Start of Data for the task
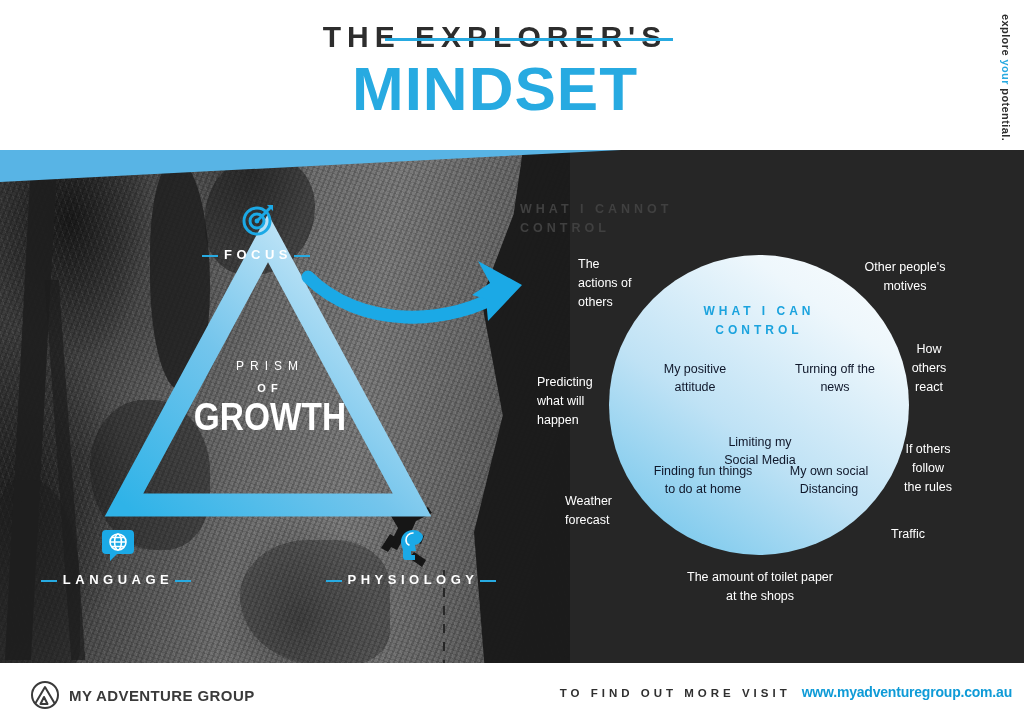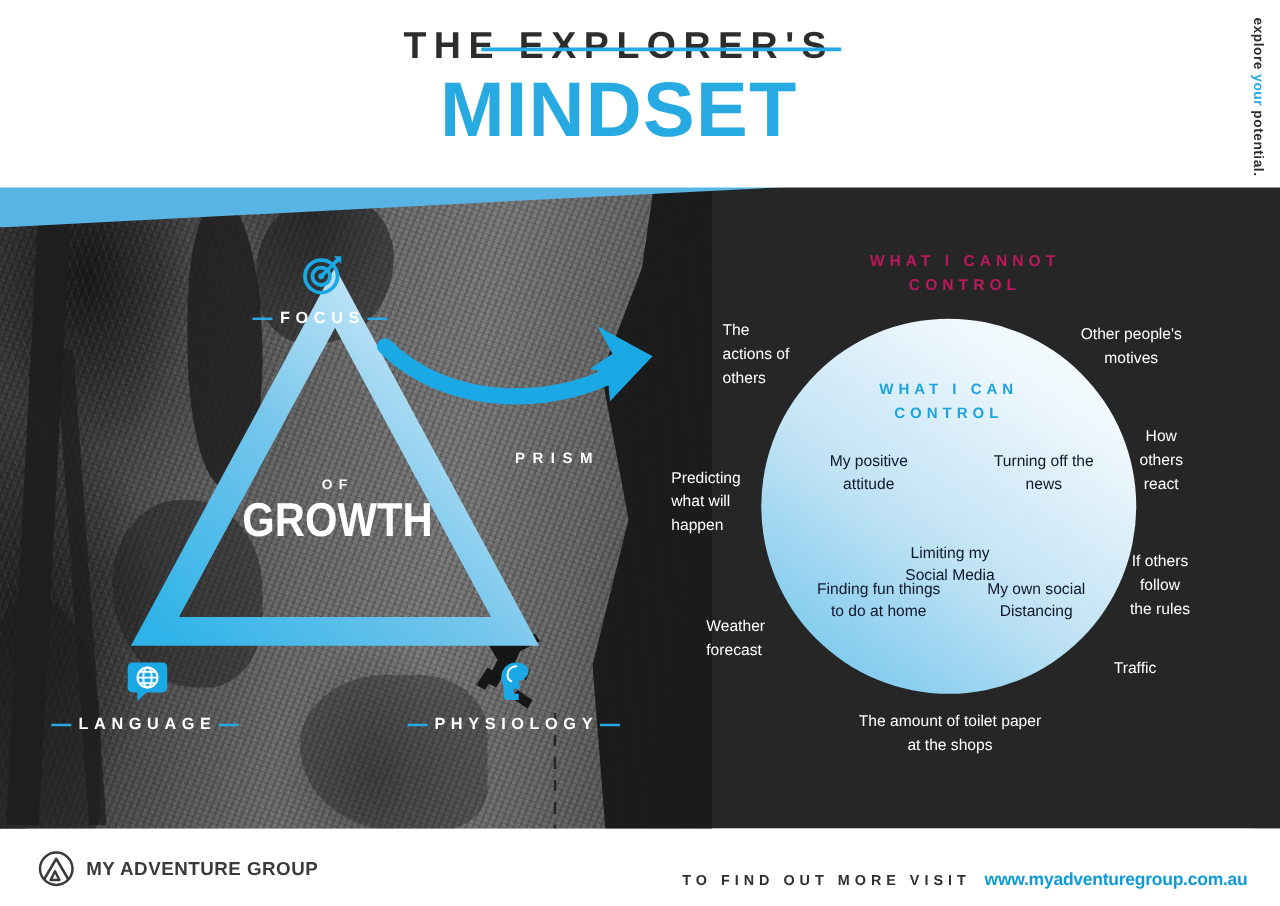--- a/index.html
+++ b/index.html
@@ -139,21 +139,21 @@
 
   
   .triangle-zone{
     position:absolute;left:60px;top:160px;width:420px;height:420px;z-index:4;
   }
   .tri-svg{position:absolute;left:0;top:0;}
   .tri-text{
     position:absolute;left:0;top:200px;width:420px;text-align:center;
     color:#ffffff;
   }
-  .tri-prism{font-size:12px;letter-spacing:6px;font-weight:bold;line-height:1.1;text-align:right;}
+  .tri-prism{font-size:12px;letter-spacing:6px;font-weight:normal;line-height:1.1;}
   .tri-of{font-size:11px;letter-spacing:5px;font-weight:bold;margin-top:9px;}
   .tri-growth{
     font-size:38px;font-weight:bold;letter-spacing:0px;margin-top:2px;
     transform:scaleX(.88);
   }
 
   
   .node{position:absolute;z-index:5;text-align:center;color:#fff;}
   .node .ico{display:block;margin:0 auto 8px auto;}
   .node .lbl{
@@ -167,22 +167,22 @@
   .node .lbl::after{right:-18px;}
   #node-focus{left:188px;top:203px;width:140px;}
   #node-language{left:28px;top:528px;width:180px;}
   #node-physiology{left:318px;top:528px;width:190px;}
 
   .arrow{position:absolute;left:300px;top:255px;z-index:5;}
 
   
   .circle-zone{position:absolute;left:520px;top:150px;width:504px;height:480px;z-index:5;}
   .cannot-head{
-    position:absolute;left:0;top:50px;width:504px;text-align:center;
-    color:#be185d;font-size:12.5px;font-weight:bold;letter-spacing:4px;line-height:1.5;
+    position:absolute;left:0;top:50px;width:504px;text-align:left;
+    color:#404040;font-size:12.5px;font-weight:bold;letter-spacing:4px;line-height:1.5;
   }
   .big-circle{
     position:absolute;left:89px;top:105px;width:300px;height:300px;
     border-radius:50%;
     background:linear-gradient(215deg,#fbfdfe 0%,#eef7fc 22%,#bfe2f5 58%,#86cdee 85%,#74c5eb 100%);
   }
   .can-head{
     position:absolute;left:89px;top:152px;width:300px;text-align:center;
     color:#1ba3de;font-size:12px;font-weight:bold;letter-spacing:4px;line-height:1.55;
   }
@@ -196,21 +196,21 @@
   .outer-right{text-align:center;}
   .outer-center{text-align:center;}
 
   
   .footer{
     position:absolute;left:0;top:663px;width:1024px;height:62px;
     background:#ffffff;z-index:7;border-radius:22px;
   }
   .logo-row{position:absolute;left:30px;top:17px;display:flex;align-items:center;gap:9px;}
   .logo-txt{font-size:15px;font-weight:bold;letter-spacing:.4px;color:#3a3a3a;}
-  .cta{position:absolute;right:26px;top:21px;display:flex;align-items:baseline;gap:11px;margin-top:11px;}
+  .cta{position:absolute;right:12px;top:21px;display:flex;align-items:baseline;gap:11px;}
   .cta-label{font-size:11.5px;font-weight:bold;letter-spacing:4px;color:#2f2f2f;}
   .cta-url{font-size:14px;font-weight:bold;letter-spacing:-.2px;color:#0f9bd7;}
 </style>
 </head>
 <body>
 
 <div id="poster">
 
   <div class="band">
     <div class="band-dark"></div>

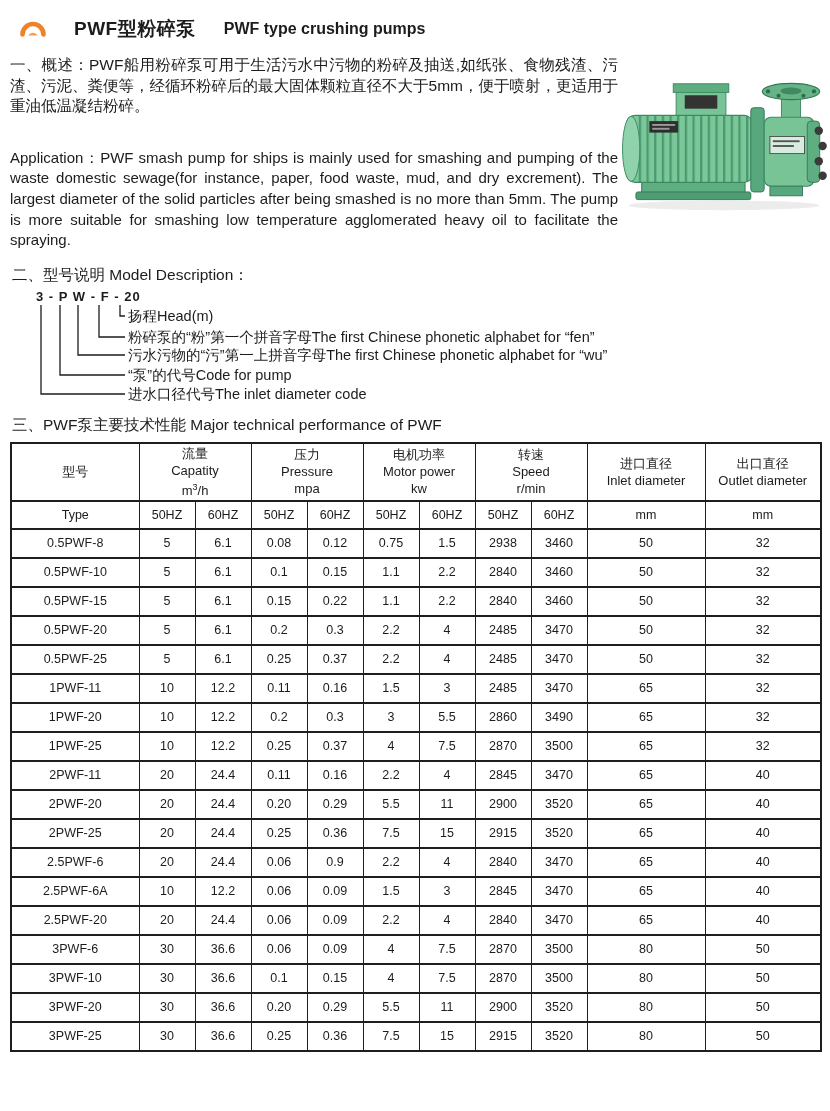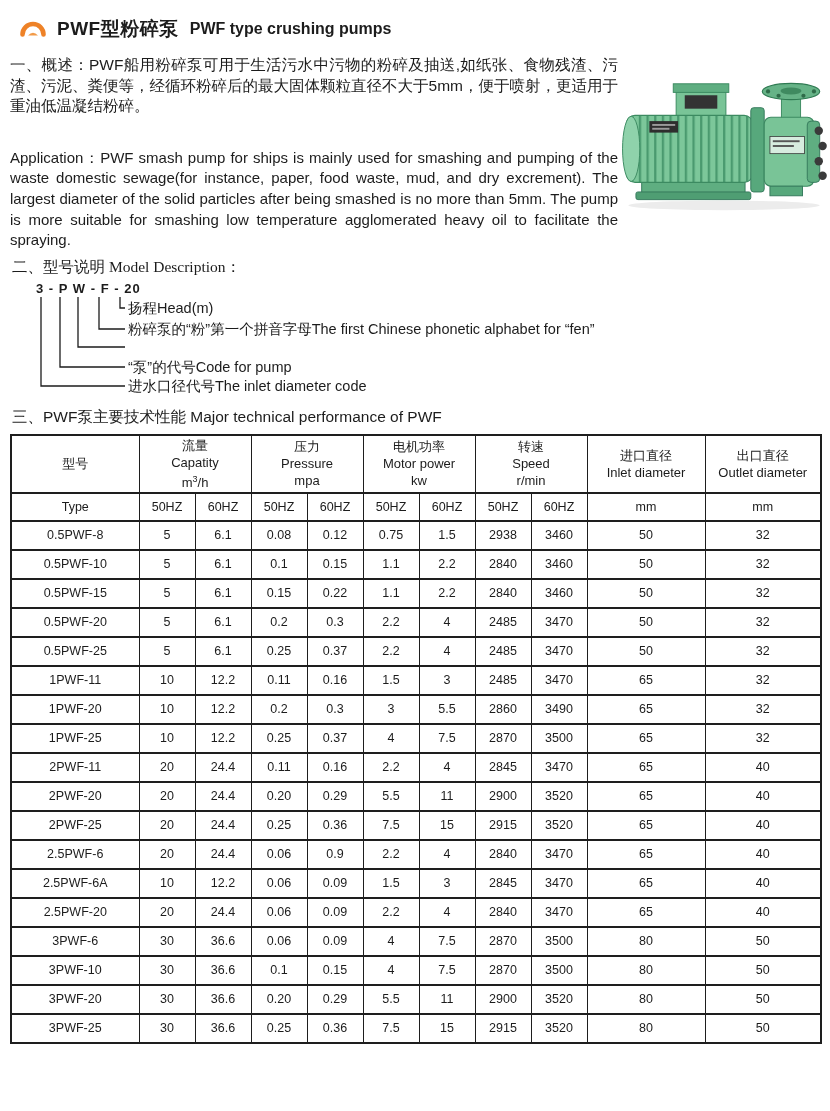--- a/index.html
+++ b/index.html
@@ -5,35 +5,35 @@
   html,body{margin:0;padding:0;background:#ffffff;}
   body{
     width:830px;height:1111px;
     font-family:"Liberation Sans","DejaVu Sans",sans-serif;
     color:#1c1c1c;
     -webkit-font-smoothing:antialiased;
   }
   .page{padding:0 10px;position:relative;}
 
   
-  .title-row{display:flex;align-items:center;gap:9px;padding:16px 0 0 8px;}
+  .title-row{display:flex;align-items:center;gap:26px;padding:16px 0 0 8px;}
   .logo{width:30px;height:22px;flex:0 0 auto;}
   .title-zh{font-size:19px;font-weight:bold;letter-spacing:.5px;}
   .title-en{font-size:16px;font-weight:bold;margin-left:2px;}
 
   
   .overview{display:flex;margin-top:13px;}
   .overview-text{width:608px;flex:0 0 auto;}
   .zh-para{font-size:15.5px;line-height:20.6px;text-align:justify;}
   .en-para{font-size:15px;line-height:20.6px;text-align:justify;margin-top:31px;}
   .pump-figure{width:212px;margin-top:24px;margin-left:0;flex:0 0 auto;}
   .pump-figure svg{display:block;width:212px;height:134px;}
 
   
-  .sec-heading{font-size:15.5px;margin-top:6px;padding-left:2px;white-space:nowrap;font-family:Liberation Serif, serif;}
+  .sec-heading{font-size:15.5px;margin-top:14px;padding-left:2px;white-space:nowrap;}
   .model-diagram{position:relative;height:118px;margin-top:3px;}
   .model-code{position:absolute;left:26px;top:0;font-size:13px;font-weight:bold;letter-spacing:1px;}
   .model-diagram svg.lines{position:absolute;left:0;top:0;}
   .model-label{position:absolute;left:118px;height:18px;line-height:18px;font-size:14.5px;white-space:nowrap;}
 
   
   .perf-heading{font-size:15.5px;margin-top:8px;padding-left:2px;white-space:nowrap;}
   table.spec{border-collapse:collapse;table-layout:fixed;width:810px;margin-top:6px;border:2px solid #1e1e1e;}
   table.spec th,table.spec td{
     border-left:1px solid #1e1e1e;border-right:1px solid #1e1e1e;
@@ -122,20 +122,21 @@
     <div class="model-code">3 - P W - F - 20</div>
     <svg class="lines" width="810" height="118">
       <polyline points="110,16 110,27 115,27" fill="none" stroke="#1c1c1c" stroke-width="1.3"></polyline>
       <polyline points="89,16 89,48 115,48" fill="none" stroke="#1c1c1c" stroke-width="1.3"></polyline>
       <polyline points="68,16 68,66 115,66" fill="none" stroke="#1c1c1c" stroke-width="1.3"></polyline>
       <polyline points="50,16 50,86 115,86" fill="none" stroke="#1c1c1c" stroke-width="1.3"></polyline>
       <polyline points="31,16 31,105 115,105" fill="none" stroke="#1c1c1c" stroke-width="1.3"></polyline>
     </svg>
     <div class="model-label" style="top:18px">扬程Head(m)</div>
     <div class="model-label" style="top:39px">粉碎泵的“粉”第一个拼音字母The first Chinese phonetic alphabet for “fen”</div>
+    <div class="model-label" style="top:57px">污水污物的“污”第一上拼音字母The first Chinese phonetic alphabet for “wu”</div>
     <div class="model-label" style="top:77px">“泵”的代号Code for pump</div>
     <div class="model-label" style="top:96px">进水口径代号The inlet diameter code</div>
   </div>
 
   <div class="perf-heading">三、PWF泵主要技术性能 Major technical performance of PWF</div>
 
   <table class="spec">
     <colgroup>
       <col style="width:128px">
       <col style="width:56px">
End of Data for the task
### Exercise details:
Print the listing exactly, pictures excluded.

### Written solution:
--- a/index.html
+++ b/index.html
@@ -139,21 +139,21 @@
 
   
   .triangle-zone{
     position:absolute;left:60px;top:160px;width:420px;height:420px;z-index:4;
   }
   .tri-svg{position:absolute;left:0;top:0;}
   .tri-text{
     position:absolute;left:0;top:200px;width:420px;text-align:center;
     color:#ffffff;
   }
-  .tri-prism{font-size:12px;letter-spacing:6px;font-weight:bold;line-height:1.1;text-align:right;}
+  .tri-prism{font-size:12px;letter-spacing:6px;font-weight:normal;line-height:1.1;}
   .tri-of{font-size:11px;letter-spacing:5px;font-weight:bold;margin-top:9px;}
   .tri-growth{
     font-size:38px;font-weight:bold;letter-spacing:0px;margin-top:2px;
     transform:scaleX(.88);
   }
 
   
   .node{position:absolute;z-index:5;text-align:center;color:#fff;}
   .node .ico{display:block;margin:0 auto 8px auto;}
   .node .lbl{
@@ -167,22 +167,22 @@
   .node .lbl::after{right:-18px;}
   #node-focus{left:188px;top:203px;width:140px;}
   #node-language{left:28px;top:528px;width:180px;}
   #node-physiology{left:318px;top:528px;width:190px;}
 
   .arrow{position:absolute;left:300px;top:255px;z-index:5;}
 
   
   .circle-zone{position:absolute;left:520px;top:150px;width:504px;height:480px;z-index:5;}
   .cannot-head{
-    position:absolute;left:0;top:50px;width:504px;text-align:center;
-    color:#be185d;font-size:12.5px;font-weight:bold;letter-spacing:4px;line-height:1.5;
+    position:absolute;left:0;top:50px;width:504px;text-align:left;
+    color:#404040;font-size:12.5px;font-weight:bold;letter-spacing:4px;line-height:1.5;
   }
   .big-circle{
     position:absolute;left:89px;top:105px;width:300px;height:300px;
     border-radius:50%;
     background:linear-gradient(215deg,#fbfdfe 0%,#eef7fc 22%,#bfe2f5 58%,#86cdee 85%,#74c5eb 100%);
   }
   .can-head{
     position:absolute;left:89px;top:152px;width:300px;text-align:center;
     color:#1ba3de;font-size:12px;font-weight:bold;letter-spacing:4px;line-height:1.55;
   }
@@ -196,21 +196,21 @@
   .outer-right{text-align:center;}
   .outer-center{text-align:center;}
 
   
   .footer{
     position:absolute;left:0;top:663px;width:1024px;height:62px;
     background:#ffffff;z-index:7;border-radius:22px;
   }
   .logo-row{position:absolute;left:30px;top:17px;display:flex;align-items:center;gap:9px;}
   .logo-txt{font-size:15px;font-weight:bold;letter-spacing:.4px;color:#3a3a3a;}
-  .cta{position:absolute;right:26px;top:21px;display:flex;align-items:baseline;gap:11px;margin-top:11px;}
+  .cta{position:absolute;right:12px;top:21px;display:flex;align-items:baseline;gap:11px;}
   .cta-label{font-size:11.5px;font-weight:bold;letter-spacing:4px;color:#2f2f2f;}
   .cta-url{font-size:14px;font-weight:bold;letter-spacing:-.2px;color:#0f9bd7;}
 </style>
 </head>
 <body>
 
 <div id="poster">
 
   <div class="band">
     <div class="band-dark"></div>

--- a/index.html
+++ b/index.html
@@ -5,35 +5,35 @@
   html,body{margin:0;padding:0;background:#ffffff;}
   body{
     width:830px;height:1111px;
     font-family:"Liberation Sans","DejaVu Sans",sans-serif;
     color:#1c1c1c;
     -webkit-font-smoothing:antialiased;
   }
   .page{padding:0 10px;position:relative;}
 
   
-  .title-row{display:flex;align-items:center;gap:9px;padding:16px 0 0 8px;}
+  .title-row{display:flex;align-items:center;gap:26px;padding:16px 0 0 8px;}
   .logo{width:30px;height:22px;flex:0 0 auto;}
   .title-zh{font-size:19px;font-weight:bold;letter-spacing:.5px;}
   .title-en{font-size:16px;font-weight:bold;margin-left:2px;}
 
   
   .overview{display:flex;margin-top:13px;}
   .overview-text{width:608px;flex:0 0 auto;}
   .zh-para{font-size:15.5px;line-height:20.6px;text-align:justify;}
   .en-para{font-size:15px;line-height:20.6px;text-align:justify;margin-top:31px;}
   .pump-figure{width:212px;margin-top:24px;margin-left:0;flex:0 0 auto;}
   .pump-figure svg{display:block;width:212px;height:134px;}
 
   
-  .sec-heading{font-size:15.5px;margin-top:6px;padding-left:2px;white-space:nowrap;font-family:Liberation Serif, serif;}
+  .sec-heading{font-size:15.5px;margin-top:14px;padding-left:2px;white-space:nowrap;}
   .model-diagram{position:relative;height:118px;margin-top:3px;}
   .model-code{position:absolute;left:26px;top:0;font-size:13px;font-weight:bold;letter-spacing:1px;}
   .model-diagram svg.lines{position:absolute;left:0;top:0;}
   .model-label{position:absolute;left:118px;height:18px;line-height:18px;font-size:14.5px;white-space:nowrap;}
 
   
   .perf-heading{font-size:15.5px;margin-top:8px;padding-left:2px;white-space:nowrap;}
   table.spec{border-collapse:collapse;table-layout:fixed;width:810px;margin-top:6px;border:2px solid #1e1e1e;}
   table.spec th,table.spec td{
     border-left:1px solid #1e1e1e;border-right:1px solid #1e1e1e;
@@ -122,20 +122,21 @@
     <div class="model-code">3 - P W - F - 20</div>
     <svg class="lines" width="810" height="118">
       <polyline points="110,16 110,27 115,27" fill="none" stroke="#1c1c1c" stroke-width="1.3"></polyline>
       <polyline points="89,16 89,48 115,48" fill="none" stroke="#1c1c1c" stroke-width="1.3"></polyline>
       <polyline points="68,16 68,66 115,66" fill="none" stroke="#1c1c1c" stroke-width="1.3"></polyline>
       <polyline points="50,16 50,86 115,86" fill="none" stroke="#1c1c1c" stroke-width="1.3"></polyline>
       <polyline points="31,16 31,105 115,105" fill="none" stroke="#1c1c1c" stroke-width="1.3"></polyline>
     </svg>
     <div class="model-label" style="top:18px">扬程Head(m)</div>
     <div class="model-label" style="top:39px">粉碎泵的“粉”第一个拼音字母The first Chinese phonetic alphabet for “fen”</div>
+    <div class="model-label" style="top:57px">污水污物的“污”第一上拼音字母The first Chinese phonetic alphabet for “wu”</div>
     <div class="model-label" style="top:77px">“泵”的代号Code for pump</div>
     <div class="model-label" style="top:96px">进水口径代号The inlet diameter code</div>
   </div>
 
   <div class="perf-heading">三、PWF泵主要技术性能 Major technical performance of PWF</div>
 
   <table class="spec">
     <colgroup>
       <col style="width:128px">
       <col style="width:56px">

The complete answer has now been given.